Then why is there an OPTIONS http request? (Or is that a WebDAV request?)

> Ideally I'd like to insulate the smart protocol from the problems that
> statefulness allows.  For example, an HTTP server configured so that it happens
> to pass requests for /foo/bar to one backend server and /foo/qux to another,
> that happen to be running different versions of Bazaar.  Or pool of servers
> (whether http://, bzr:// or bzr+ssh://) that are load-balancing requests, and
> being upgraded to a new version of Bazaar.  Or if I suspend my laptop half-way
> through a remote bzr operation, and resume it a week later from a different
> network.  Or if I have a long-running client and don't want to have to
> periodically re-handshake just in case the server software has changed.


I can't say that the arguments you give (for upgrading/downgrading while a
transaction is in process) really mean anything to me. I think it might be an
interesting mental idea. But in actuality I would never expect an upgrade in
place to survive the current connection. (Like closing your laptop for a week...)

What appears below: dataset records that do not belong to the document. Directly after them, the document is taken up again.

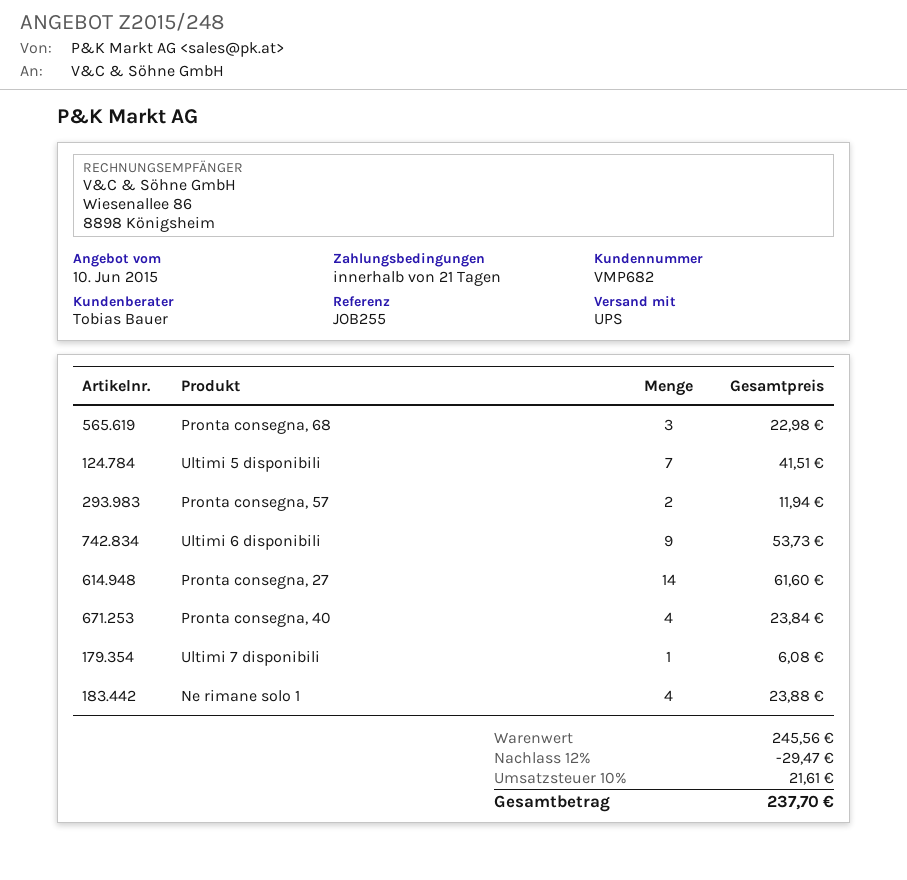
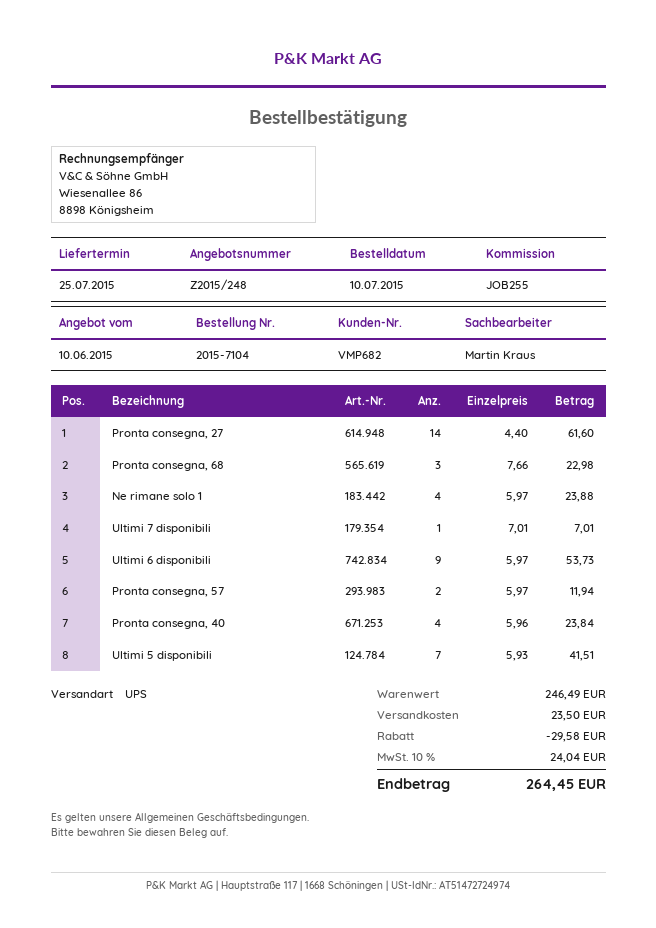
sales rep: Tobias Bauer -> Martin Kraus
Ultimi 7 disponibili: 1 for 6.08 -> 1 for 7.01
subtotal: 245.56 -> 246.49
discount: 29.47 -> 29.58
shipping: none -> 23.50
tax: 10% = 21.61 -> 10% = 24.04
total: 237.70 -> 264.45

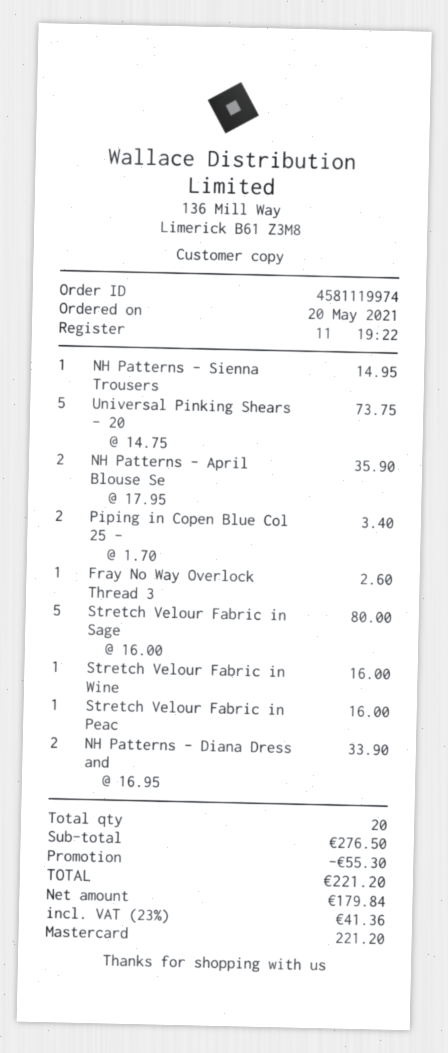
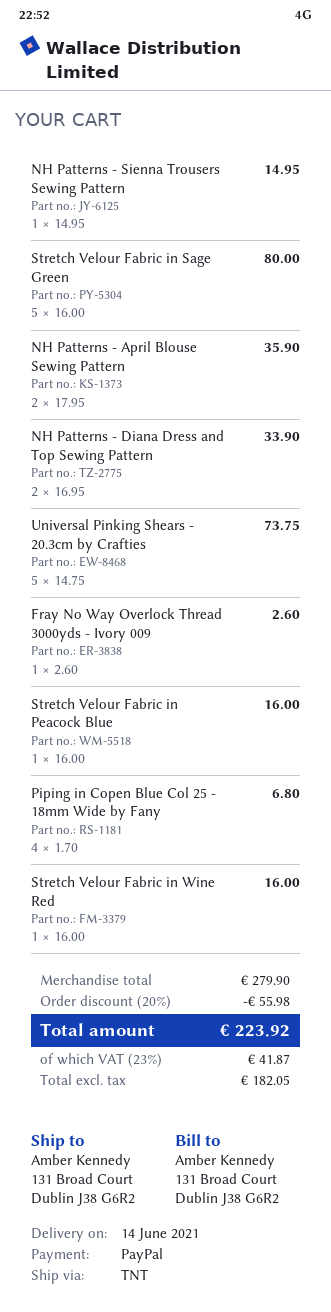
payment method: Mastercard -> PayPal
Piping in Copen Blue Col 25 -: 2 x 1.70 = 3.40 -> 4 x 1.70 = 6.80
subtotal: 276.50 -> 279.90
discount: 55.30 -> 55.98
net: 179.84 -> 182.05
tax: 23% = 41.36 -> 23% = 41.87
total: 221.20 -> 223.92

Anyway, I understand the goal of being stateless. I'm not sure that we really
want to get into the habit of supporting 10 versions of the 'GET' protocol
because we happened to try it a different way at one point. Which means that
you can't really support all clients against all servers.
So I think it is good to try to be stateless. I just don't think you're going
to get out of it as much as you might think you would.